最神奇還是,每每感覺到疲累的時候,喝一口蕭校尉配的鹽糖水,就立馬覺得精神振奮,一個個健步如飛,走了這麼久路,竟是越走越有力?
真不愧是神仙弟子,不僅功夫好,更是無所不知。
他配糖鹽水和裁剪這些布條的時候,大家也是看到了的,簡簡單單的辦法,卻有這麼神奇的效果。
這麼好,這麼巧的辦法,自己以前怎麼就想不到呢?
要不以前過火山也不會像過鬼門關一樣痛苦了。
咳,要不怎麼說人與人不能比呢,這蕭校尉簡直就是神人嘛,你看他随便一出手,就解決了這麼多年别人無法解決的難題!
更是神奇的是,其他人都是渾身大汗濕透了,隻有他隻是皮膚曬得通紅,幾乎看不見汗!
神人,絕對的神人!
高仙芝,段秀實也欣喜地發現了這巨大的變化,大聲稱贊這兩個辦法的神奇,還問蕭去病是怎麼想到的。

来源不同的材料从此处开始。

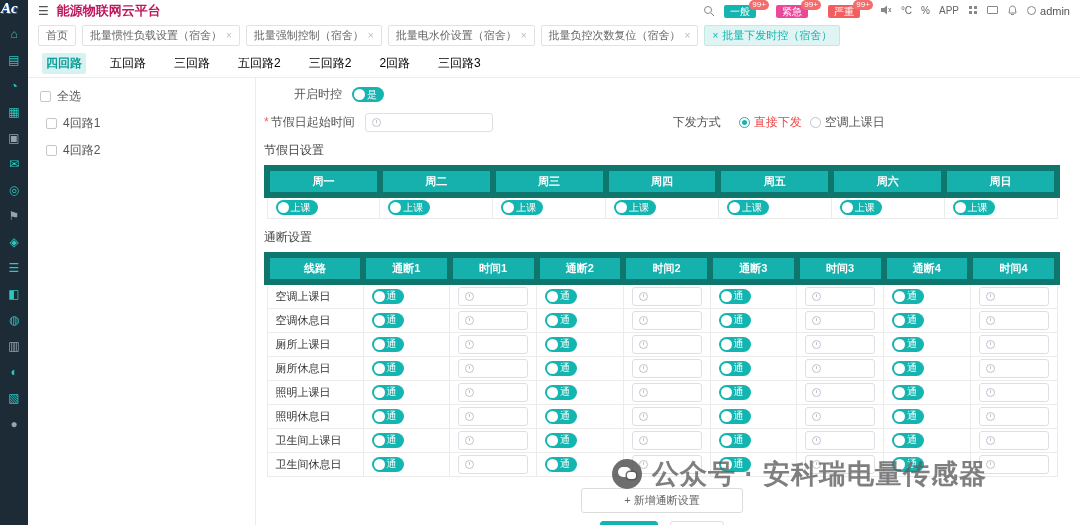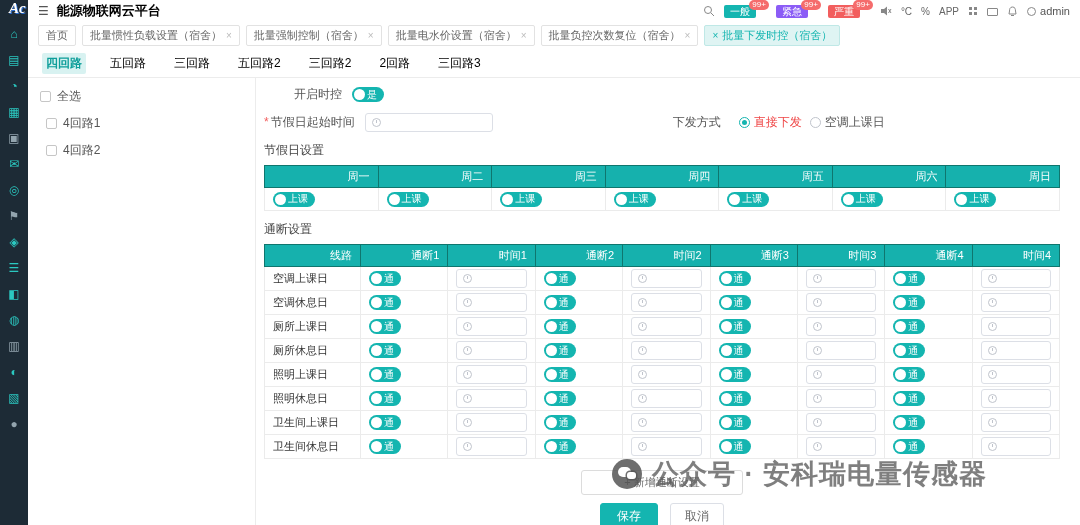"Ac" .logo-wm { left: 9px -> 1px }
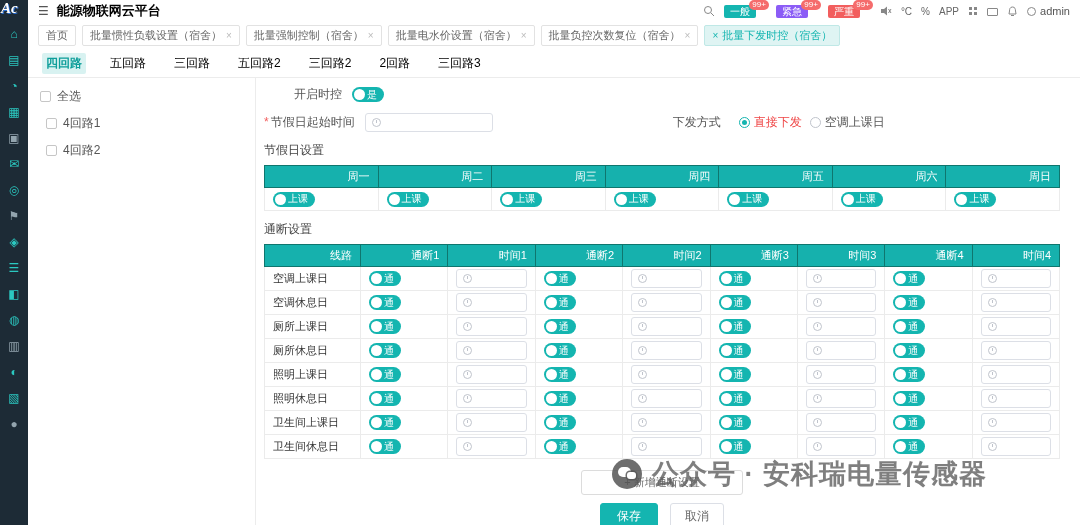"能源物联网云平台" .title { color: #000000 -> #be185d }
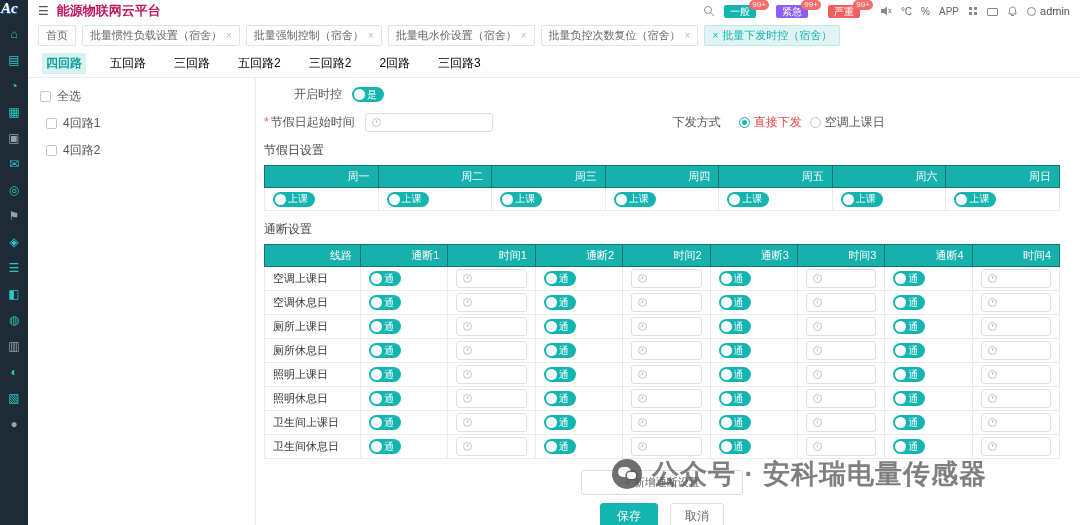"一般" .hright { align-items: center -> flex-start }
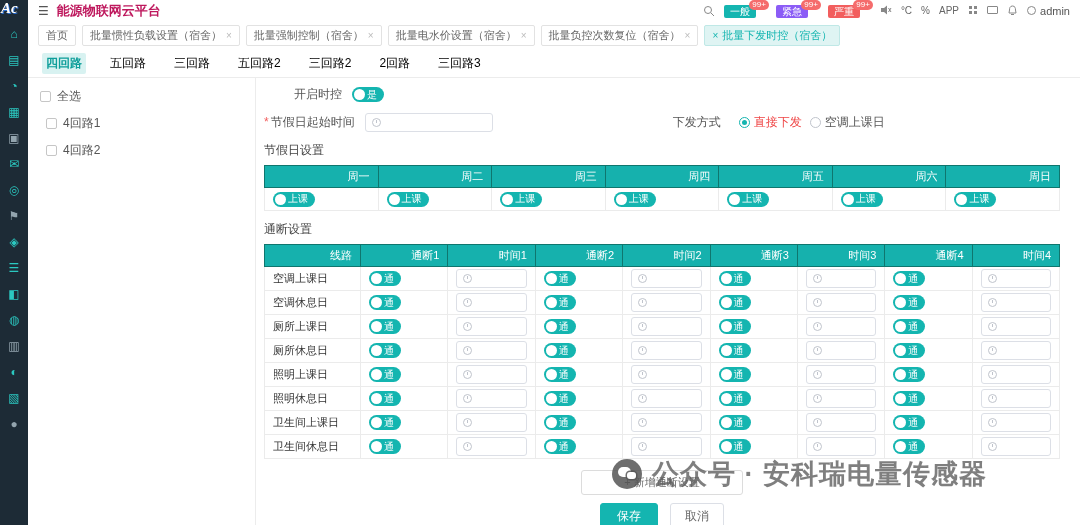"紧急" .b-urgent { background: #8b5cf6 -> #ec4899 }
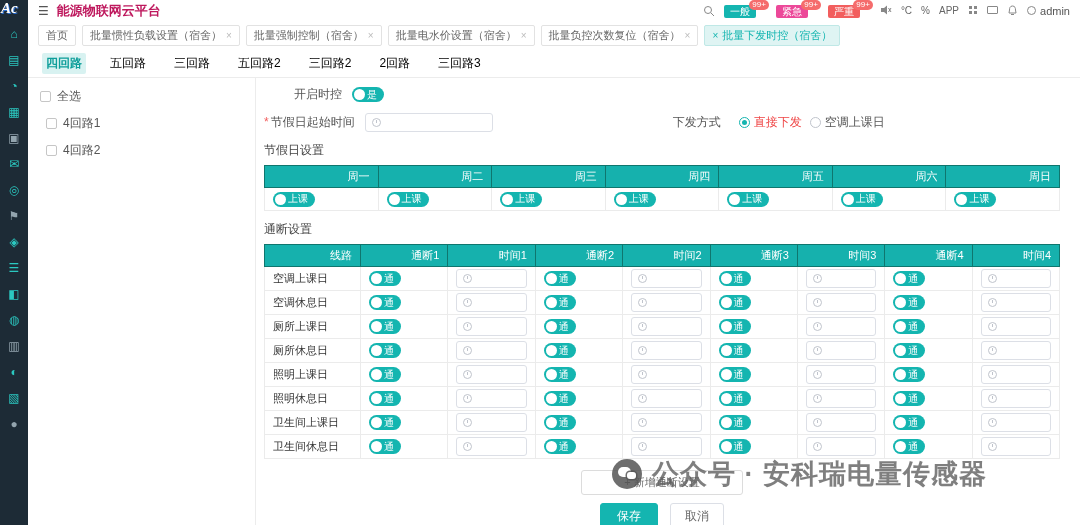"周一" th { border: 1px solid #0f766e -> 6px solid #0f766e; font-weight: normal -> bold; text-align: right -> center }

蕭去病笑了笑,耐心地用盡量通俗的語言給他們講解其中的原理。
無非是布條做綁腿壓迫皿管,促進皿液回流;水裡加鹽是補充鹽分,維持身體平衡,加糖則是随時補充能量,道理其實很簡單,隻是很多人不知道,陷入誤區和死循環了。
兩人啧啧稱奇,在心裡,蕭去病已經不再是一個剛剛弱冠的少年郎,而是一個深不可測,無所不知的世外高人,得道之人。
小太監王承恩是第一次過火山,沒來之前聽邊令誠描述火山有難過,多驚險。
本來他是做了最壞的心理準備,昨天晚上不知道給自己鼓了多少次勁。
沒想到今天卻完全沒難度嘛,雖然還是有點不舒服,但不是不能堅持。
看來自己還真是有福之人,他邊令誠過火山就是千難萬險,自己過火山卻是輕輕松松。
這一趟安西監軍之行,還沒到安西呢,就立下一個大功,收獲五萬緡錢(在馬匪營地搜刮了價值差不多一百萬緡錢的财物,高仙芝準備全部運回安西,這五萬緡錢是給王承恩的分紅)。
而這一切,在王承恩看來,全部都是蕭去病的功勞,他現在看蕭去病,簡直就像看自己的福星一般。
中午過去沒多久,安西衛隊就已經成功走出這座曾經給他們帶來無數痛苦回憶的火山。
突然感覺到一陣清涼,見到綠草,灌木,大家這才反應過來。
這就通過了?
沒有渾身發軟,沒有腿肚子抽筋,沒有神志模糊,什麼都沒有,這就通過了?
他們回首看着自己剛才走過的路,嘴巴張得老大,有點不敢相信,隻感覺像是在做夢?
大家你看着我,我看着你,呆愣了七八秒。
短暫的沉默之後,就是熱烈的歡呼。
從此以後,這火山,再也不是安西軍的噩夢。
高仙芝也是一臉興奮,他突然想到,這兩個辦法不但可以運用在過火山,同樣也可運用在翻越蔥嶺,或者其他需要長距離行軍的地方。
有了這兩樣法寶,安西軍隊可以走得快,走得更遠!
他又想到蕭去病說的那句“給馬蹄穿上鞋子”,如果再加上這個法子,那麼安西軍的機動能力就會更加得到加強。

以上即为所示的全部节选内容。